*** Begin section ***

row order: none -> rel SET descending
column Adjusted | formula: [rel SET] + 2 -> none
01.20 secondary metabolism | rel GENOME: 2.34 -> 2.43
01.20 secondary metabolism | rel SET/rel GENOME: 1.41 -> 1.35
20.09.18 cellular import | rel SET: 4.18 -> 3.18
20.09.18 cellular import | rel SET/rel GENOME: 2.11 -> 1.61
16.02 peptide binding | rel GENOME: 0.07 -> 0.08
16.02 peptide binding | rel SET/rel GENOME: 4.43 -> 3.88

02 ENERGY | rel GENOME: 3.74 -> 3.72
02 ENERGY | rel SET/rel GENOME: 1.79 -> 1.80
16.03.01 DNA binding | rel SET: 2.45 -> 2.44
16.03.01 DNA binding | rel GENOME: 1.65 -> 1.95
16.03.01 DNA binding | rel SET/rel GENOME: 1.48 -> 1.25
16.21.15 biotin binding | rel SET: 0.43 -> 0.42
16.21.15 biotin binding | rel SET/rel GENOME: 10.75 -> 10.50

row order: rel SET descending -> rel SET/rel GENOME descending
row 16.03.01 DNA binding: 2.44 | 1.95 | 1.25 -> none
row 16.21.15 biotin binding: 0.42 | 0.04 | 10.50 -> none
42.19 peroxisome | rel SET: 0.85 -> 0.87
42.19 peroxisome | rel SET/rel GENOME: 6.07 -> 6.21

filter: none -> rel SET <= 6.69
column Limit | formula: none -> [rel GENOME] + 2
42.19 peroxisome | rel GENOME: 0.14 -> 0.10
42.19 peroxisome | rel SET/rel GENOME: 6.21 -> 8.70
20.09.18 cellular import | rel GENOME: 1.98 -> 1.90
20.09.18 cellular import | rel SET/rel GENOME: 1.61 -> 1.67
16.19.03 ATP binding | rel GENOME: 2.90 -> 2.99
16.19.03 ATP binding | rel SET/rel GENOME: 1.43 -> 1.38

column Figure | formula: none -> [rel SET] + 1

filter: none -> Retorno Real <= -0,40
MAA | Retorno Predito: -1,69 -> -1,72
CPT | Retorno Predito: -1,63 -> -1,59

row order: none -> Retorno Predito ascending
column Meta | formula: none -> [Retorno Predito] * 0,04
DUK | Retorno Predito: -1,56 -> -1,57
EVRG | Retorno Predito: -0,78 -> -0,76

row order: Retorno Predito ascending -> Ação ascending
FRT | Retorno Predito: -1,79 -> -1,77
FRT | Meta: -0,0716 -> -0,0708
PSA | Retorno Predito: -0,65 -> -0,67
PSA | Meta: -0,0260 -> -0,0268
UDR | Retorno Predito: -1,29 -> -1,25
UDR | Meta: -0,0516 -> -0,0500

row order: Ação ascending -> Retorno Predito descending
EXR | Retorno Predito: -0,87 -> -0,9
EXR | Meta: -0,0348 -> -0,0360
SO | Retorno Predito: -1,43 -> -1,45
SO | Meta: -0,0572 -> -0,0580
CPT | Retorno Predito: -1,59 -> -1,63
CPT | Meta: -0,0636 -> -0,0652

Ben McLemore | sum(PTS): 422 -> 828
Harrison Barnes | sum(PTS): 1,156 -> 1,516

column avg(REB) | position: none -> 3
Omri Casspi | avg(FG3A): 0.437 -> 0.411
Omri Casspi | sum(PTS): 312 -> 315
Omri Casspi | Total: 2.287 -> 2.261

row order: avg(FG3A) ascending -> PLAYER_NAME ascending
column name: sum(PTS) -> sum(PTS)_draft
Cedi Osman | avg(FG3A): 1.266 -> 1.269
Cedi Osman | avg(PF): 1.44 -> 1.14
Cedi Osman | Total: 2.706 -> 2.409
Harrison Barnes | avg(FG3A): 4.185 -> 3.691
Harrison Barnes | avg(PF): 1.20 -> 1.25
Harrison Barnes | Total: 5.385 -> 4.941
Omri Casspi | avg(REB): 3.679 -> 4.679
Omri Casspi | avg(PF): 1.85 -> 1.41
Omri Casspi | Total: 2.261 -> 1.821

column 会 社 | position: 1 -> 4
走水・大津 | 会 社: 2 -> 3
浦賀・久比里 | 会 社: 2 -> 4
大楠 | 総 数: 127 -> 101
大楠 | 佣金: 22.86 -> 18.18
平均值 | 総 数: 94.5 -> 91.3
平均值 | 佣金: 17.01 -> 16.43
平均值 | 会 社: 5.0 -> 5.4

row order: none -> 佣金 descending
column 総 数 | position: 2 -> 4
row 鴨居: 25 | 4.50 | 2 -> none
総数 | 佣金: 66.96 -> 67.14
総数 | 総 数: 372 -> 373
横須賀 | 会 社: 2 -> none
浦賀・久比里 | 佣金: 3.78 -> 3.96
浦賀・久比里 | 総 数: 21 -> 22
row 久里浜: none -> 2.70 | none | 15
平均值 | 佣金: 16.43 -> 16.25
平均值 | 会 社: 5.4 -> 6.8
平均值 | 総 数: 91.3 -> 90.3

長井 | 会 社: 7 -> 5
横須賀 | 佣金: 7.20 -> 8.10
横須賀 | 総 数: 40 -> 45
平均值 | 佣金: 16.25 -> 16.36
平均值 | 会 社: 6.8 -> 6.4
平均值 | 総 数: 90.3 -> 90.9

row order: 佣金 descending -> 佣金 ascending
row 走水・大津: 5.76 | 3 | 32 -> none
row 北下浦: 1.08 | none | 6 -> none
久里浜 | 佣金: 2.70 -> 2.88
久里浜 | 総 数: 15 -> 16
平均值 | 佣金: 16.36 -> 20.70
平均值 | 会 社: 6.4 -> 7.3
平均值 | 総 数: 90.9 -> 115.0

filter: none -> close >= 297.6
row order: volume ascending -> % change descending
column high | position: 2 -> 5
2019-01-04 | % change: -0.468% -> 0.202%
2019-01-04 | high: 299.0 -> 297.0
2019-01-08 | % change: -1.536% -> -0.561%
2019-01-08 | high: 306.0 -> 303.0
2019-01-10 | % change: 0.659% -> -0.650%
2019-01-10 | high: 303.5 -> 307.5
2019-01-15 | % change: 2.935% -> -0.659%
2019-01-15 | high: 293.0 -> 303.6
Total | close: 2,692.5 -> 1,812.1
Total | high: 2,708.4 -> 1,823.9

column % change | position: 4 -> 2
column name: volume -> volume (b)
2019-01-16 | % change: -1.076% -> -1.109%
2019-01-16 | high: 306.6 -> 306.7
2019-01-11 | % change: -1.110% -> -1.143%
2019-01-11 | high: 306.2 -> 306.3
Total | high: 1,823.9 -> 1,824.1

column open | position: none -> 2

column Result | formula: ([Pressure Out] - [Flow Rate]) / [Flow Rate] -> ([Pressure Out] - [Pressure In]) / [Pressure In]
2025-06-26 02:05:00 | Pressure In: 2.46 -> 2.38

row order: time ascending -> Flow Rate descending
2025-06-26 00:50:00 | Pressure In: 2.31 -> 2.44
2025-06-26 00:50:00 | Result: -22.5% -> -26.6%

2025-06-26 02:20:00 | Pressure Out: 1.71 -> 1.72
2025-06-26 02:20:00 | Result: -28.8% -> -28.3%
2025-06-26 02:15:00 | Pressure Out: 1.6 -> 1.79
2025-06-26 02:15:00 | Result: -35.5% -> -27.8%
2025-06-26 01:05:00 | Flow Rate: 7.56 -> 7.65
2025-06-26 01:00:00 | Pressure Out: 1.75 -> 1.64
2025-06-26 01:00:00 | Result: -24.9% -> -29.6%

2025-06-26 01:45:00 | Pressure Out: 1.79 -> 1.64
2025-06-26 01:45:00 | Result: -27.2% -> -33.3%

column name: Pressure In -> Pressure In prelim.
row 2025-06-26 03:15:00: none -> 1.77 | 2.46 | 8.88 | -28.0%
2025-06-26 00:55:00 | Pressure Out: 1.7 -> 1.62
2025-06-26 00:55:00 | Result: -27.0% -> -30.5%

*** End section ***

● ASSIGNMENT
Scan the entries above for the string "ENERGY" and copy each line that contains it.

● RESPONSE TO THE EXERCISE
02 ENERGY | rel GENOME: 3.74 -> 3.72
02 ENERGY | rel SET/rel GENOME: 1.79 -> 1.80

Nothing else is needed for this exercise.